The citizens groups involved in protecting the two Bonne Femme Creek watersheds are not opposed to all development along the Highway 63 corridor - not even to high-density residential and commercial development in limited areas. But we are concerned that the ecological integrity of these watersheds be protected from excess development. We are concerned that the good of the community, the public good, be balanced with economic development considerations. Economic development that diminishes quality of life for existing residents and for residents of surrounding communities that don’t promote such development is not community betterment.

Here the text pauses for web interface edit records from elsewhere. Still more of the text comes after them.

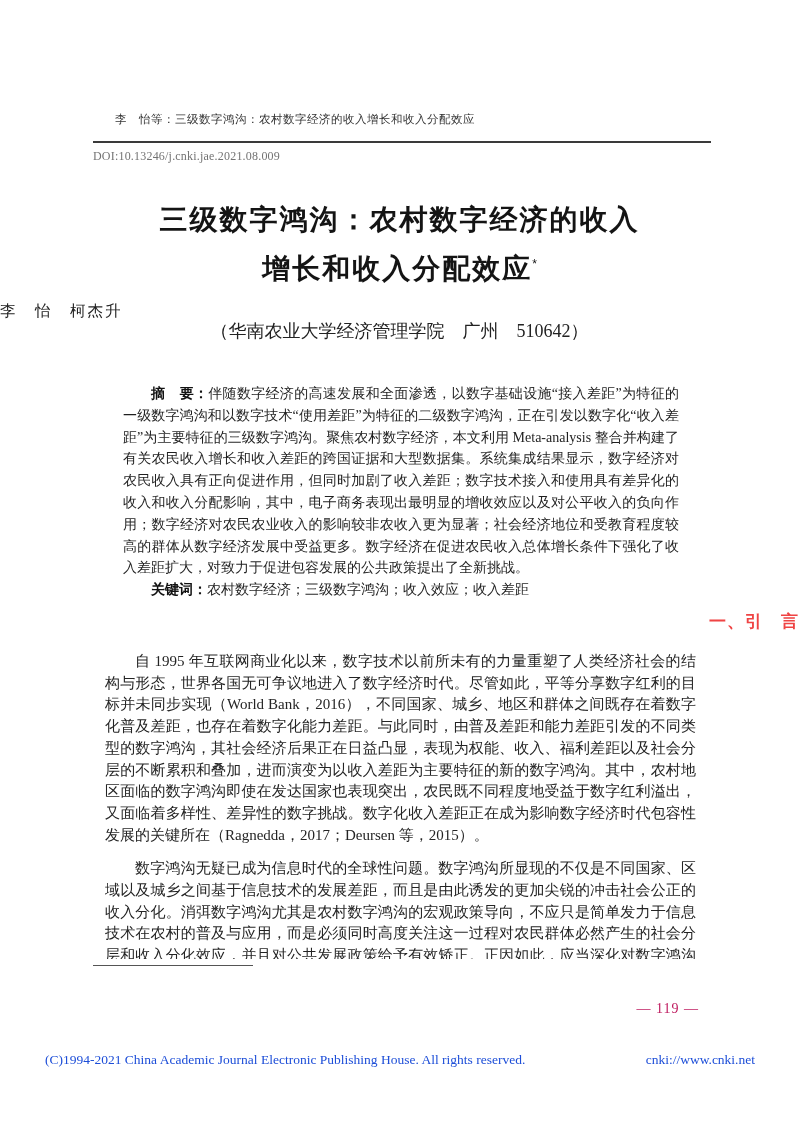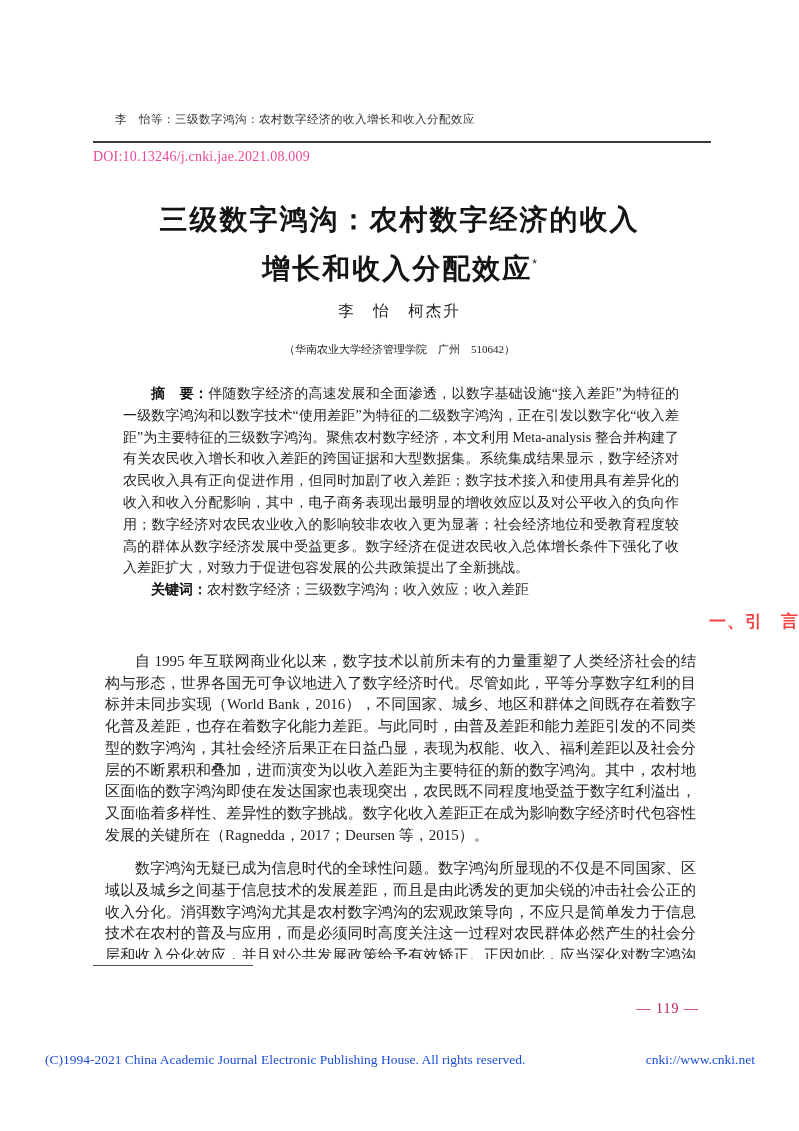--- a/index.html
+++ b/index.html
@@ -23,7 +23,7 @@
   }
   .doi-line {
     position:absolute; left:93px; top:149px;
-    font-size:14px; color:#ec4899; letter-spacing:0.2px;
+    font-size:12px; color:#737373; letter-spacing:0.2px;
   }
   
   .title-block {

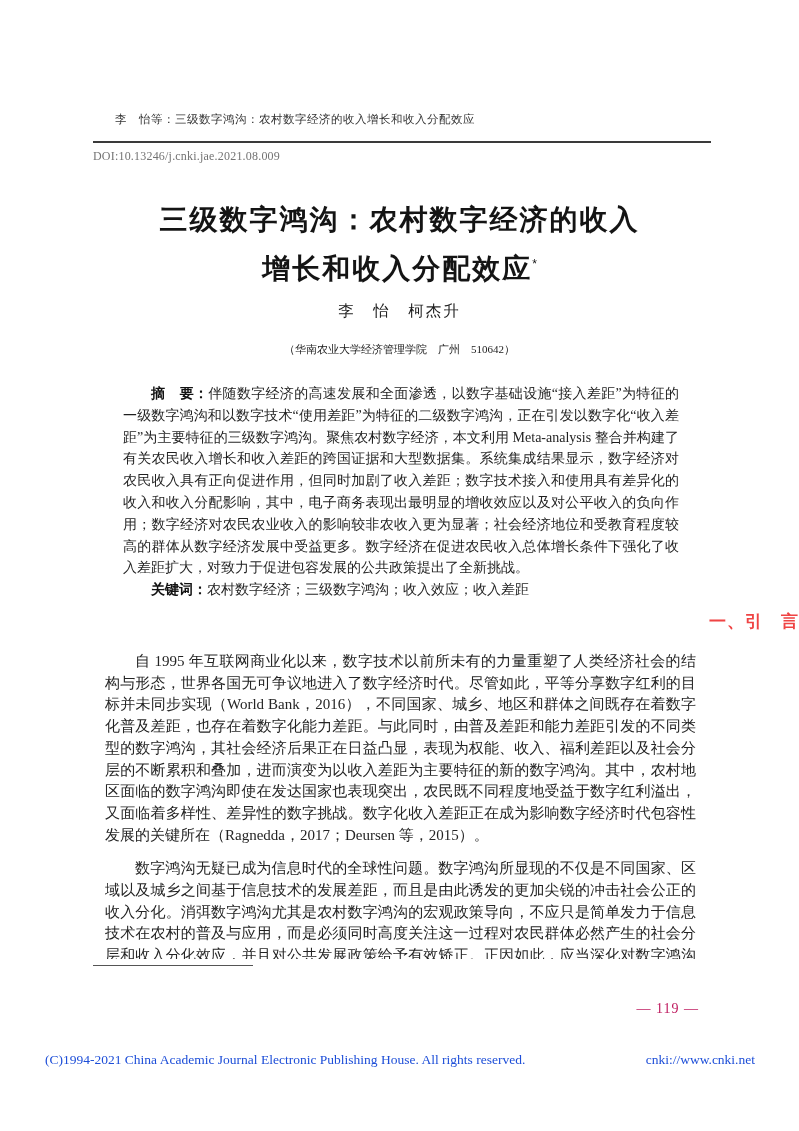--- a/index.html
+++ b/index.html
@@ -36,7 +36,7 @@
   .title-block sup { font-size:12px; font-weight:normal; letter-spacing:0; }
   .authors-line {
     position:absolute; left:0; top:301px; width:100%;
-    text-align:center; font-size:15.5px; letter-spacing:2px; color:#1e1e1e;
+    font-size:15.5px; letter-spacing:2px; color:#1e1e1e;
   }
   .affiliation-line {
     position:absolute; left:0; top:342px; width:100%;

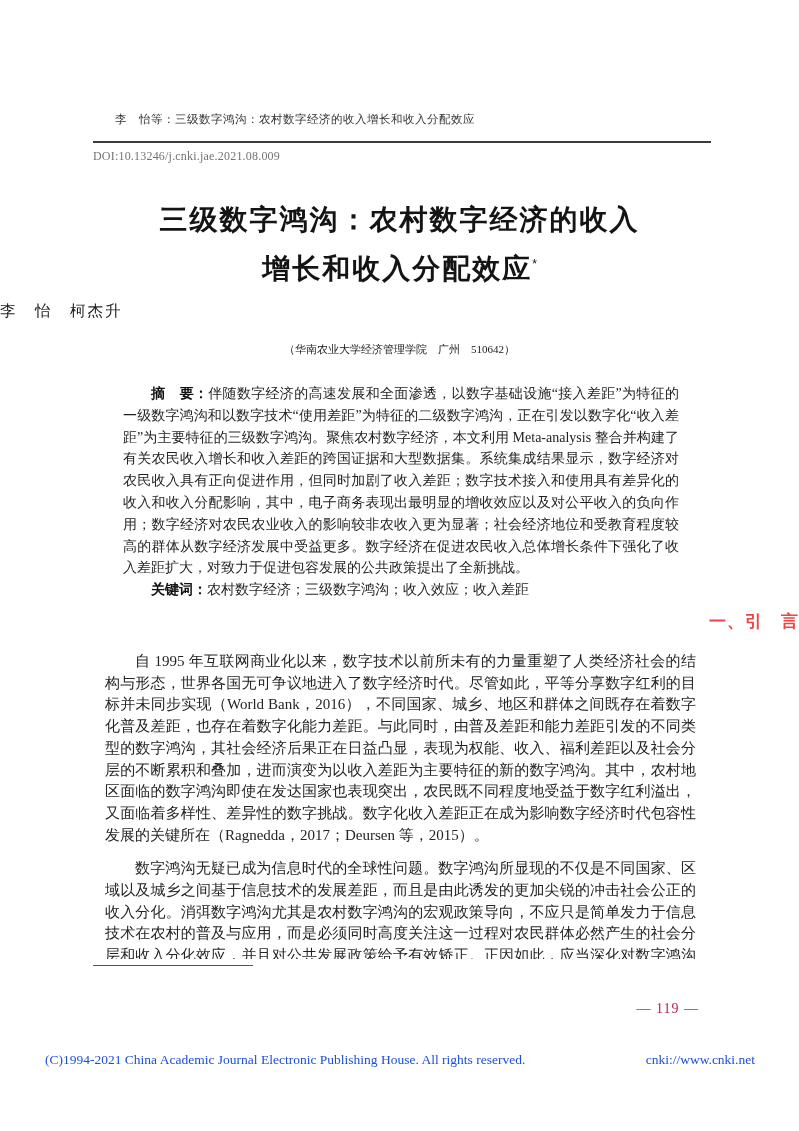--- a/index.html
+++ b/index.html
@@ -39,8 +39,8 @@
     font-size:15.5px; letter-spacing:2px; color:#1e1e1e;
   }
   .affiliation-line {
-    position:absolute; left:0; top:342px; width:100%;
-    text-align:center; font-size:11px; color:#222;
+    position:absolute; left:0; top:319px; width:100%;
+    text-align:center; font-size:18px; color:#222;
   }
   
   .abstract-block {

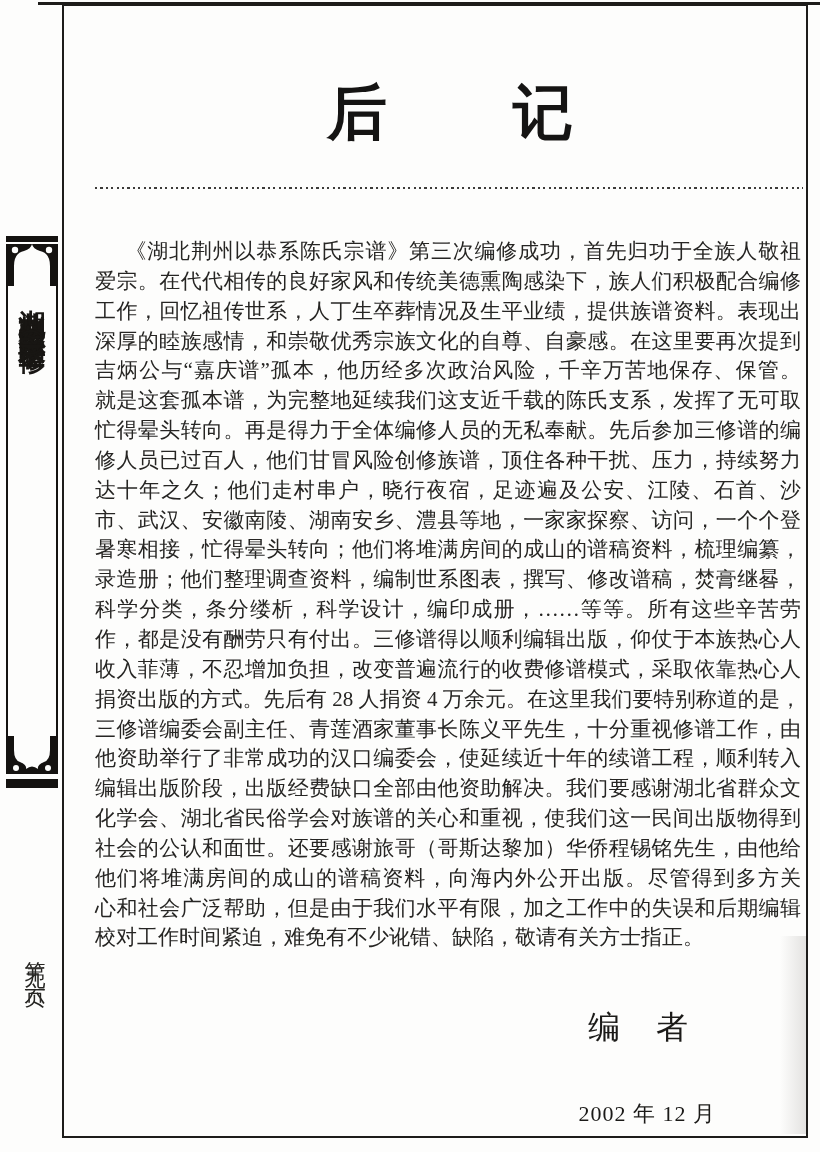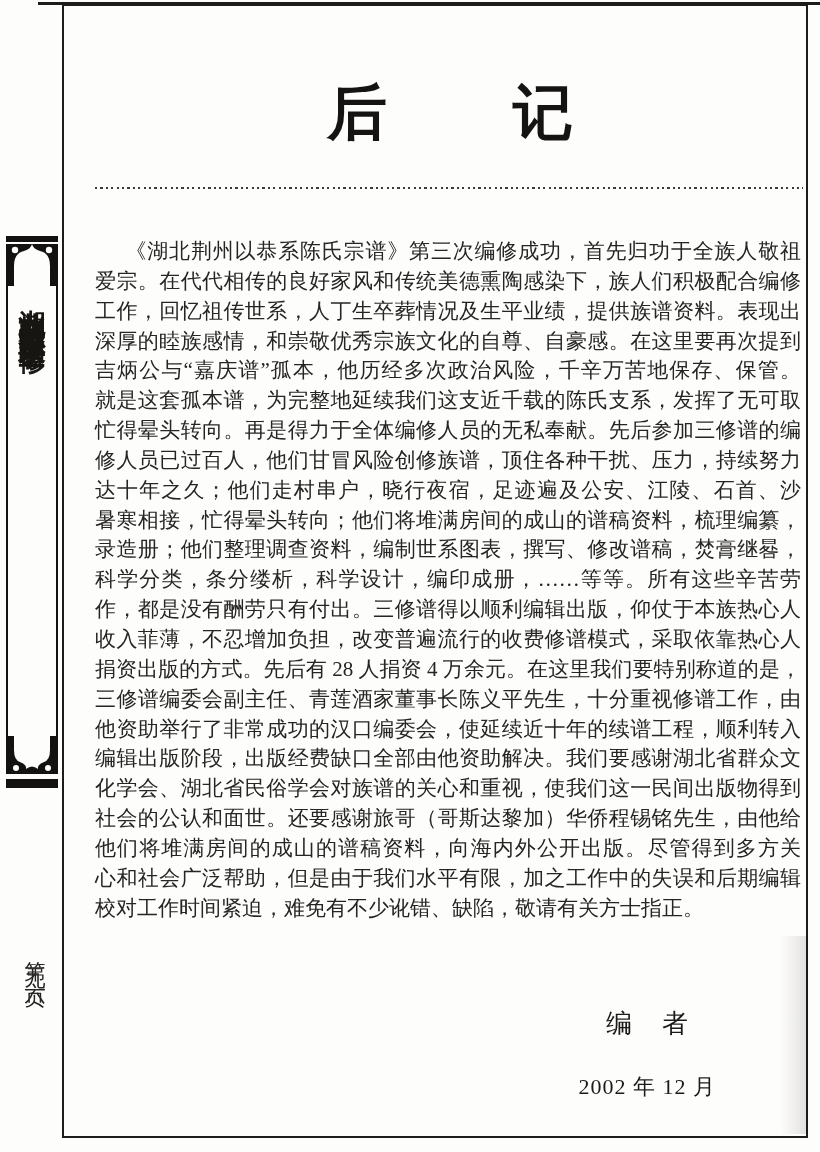--- a/index.html
+++ b/index.html
@@ -116,6 +116,7 @@
         <div class="body-line">忙得晕头转向。再是得力于全体编修人员的无私奉献。先后参加三修谱的编</div>
         <div class="body-line">修人员已过百人，他们甘冒风险创修族谱，顶住各种干扰、压力，持续努力</div>
         <div class="body-line">达十年之久；他们走村串户，晓行夜宿，足迹遍及公安、江陵、石首、沙</div>
+        <div class="body-line">市、武汉、安徽南陵、湖南安乡、澧县等地，一家家探察、访问，一个个登</div>
         <div class="body-line">暑寒相接，忙得晕头转向；他们将堆满房间的成山的谱稿资料，梳理编纂，</div>
         <div class="body-line">录造册；他们整理调查资料，编制世系图表，撰写、修改谱稿，焚膏继晷，</div>
         <div class="body-line">科学分类，条分缕析，科学设计，编印成册，……等等。所有这些辛苦劳</div>

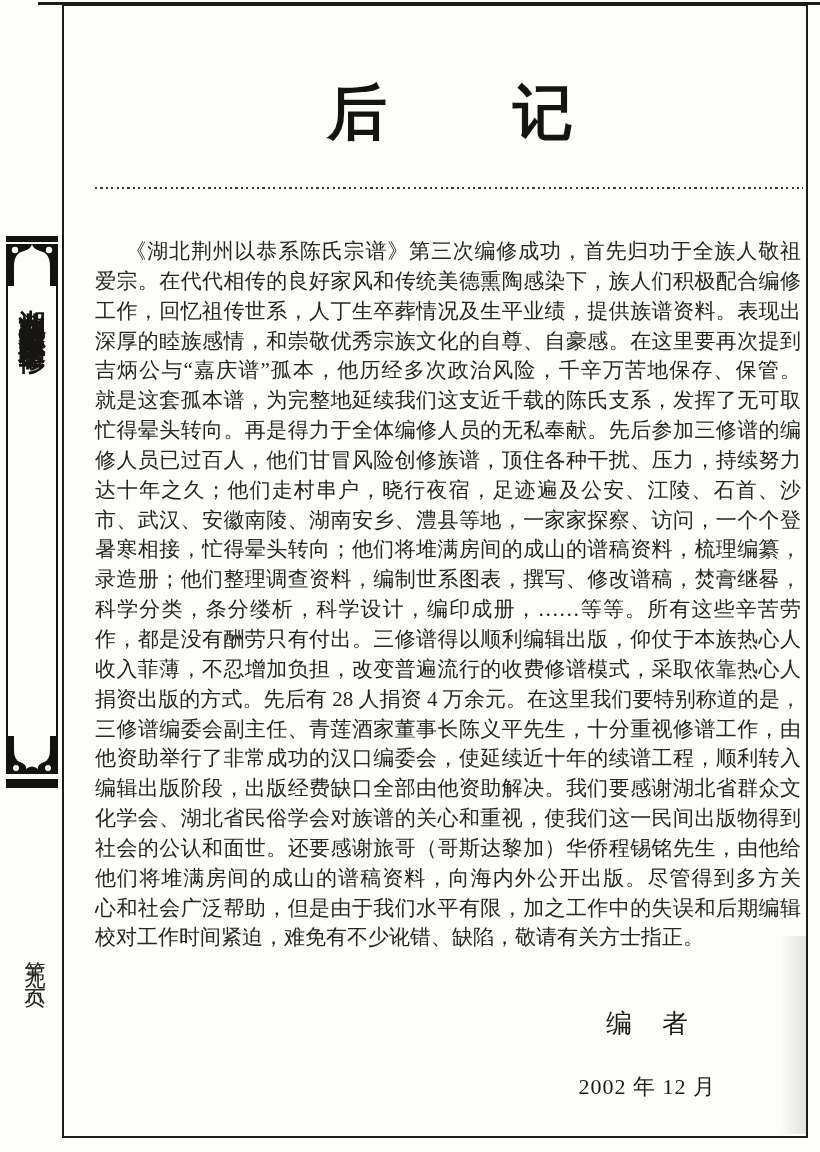--- a/index.html
+++ b/index.html
@@ -53,7 +53,7 @@
   .body-line:last-child{text-align-last:left;white-space:normal;}
   .signature{
     position:absolute;right:116px;top:1000px;
-    font-size:26px;letter-spacing:2px;color:#1b1a18;
+    font-size:32px;letter-spacing:2px;color:#1b1a18;
   }
   .date{
     position:absolute;right:90px;top:1066px;

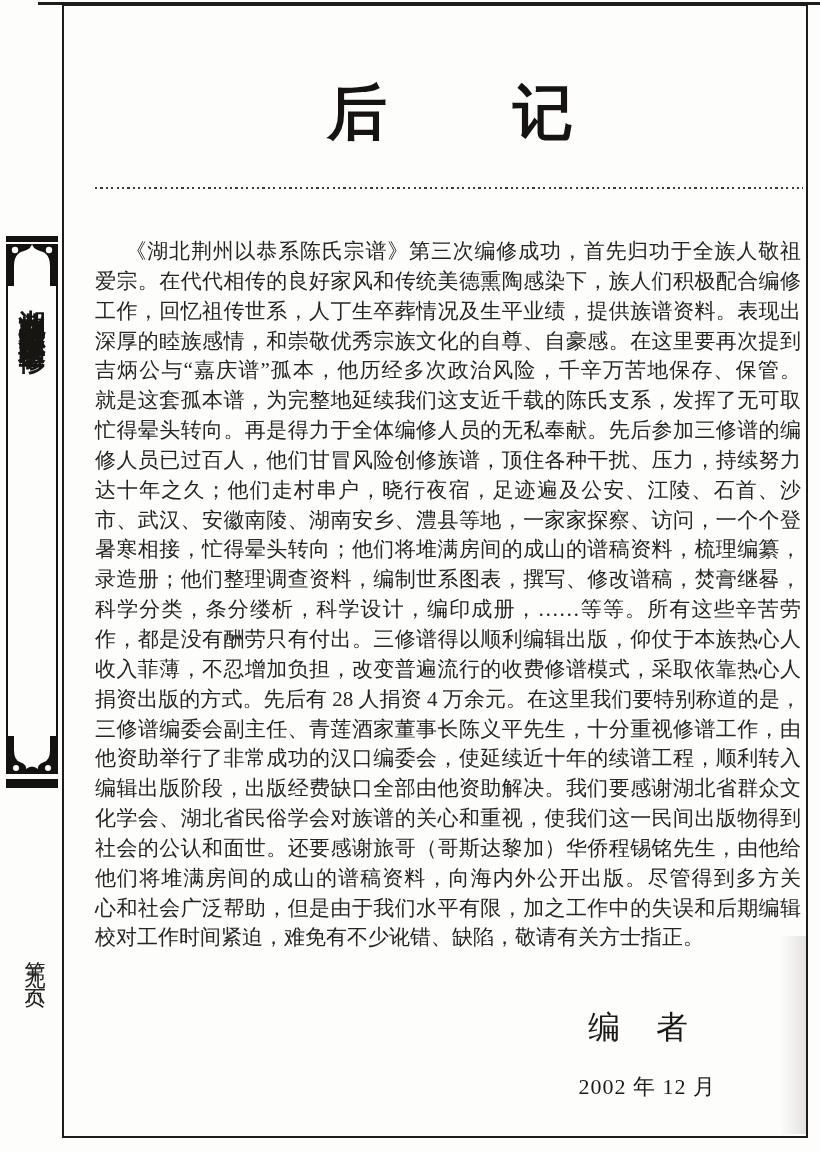--- a/index.html
+++ b/index.html
@@ -56,7 +56,7 @@
     font-size:32px;letter-spacing:2px;color:#1b1a18;
   }
   .date{
-    position:absolute;right:90px;top:1066px;
+    position:absolute;right:90px;top:1093px;
     font-size:22px;letter-spacing:1px;color:#1b1a18;
   }
   .shade{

The Little Bonne Femme Watershed Partnership has developed a set of principles of watershed protection that we feel should guide all economic development. Several of these are reflected in the above opinions. We believe rejection of the proposed zoning of the 75-acre Philips tract is justified by these principles. We also believe these principles might prove valuable in developing and implementing a comprehensive city-county land use plan for the entire ecologically sensitive area between Columbia and Ashland.

 


John Ikerd is professor emeritus of agricultural economics the University of Missouri-Columbia. He wrote this in collaboration with other members of the Little Bonne Femme Watershed Partnership.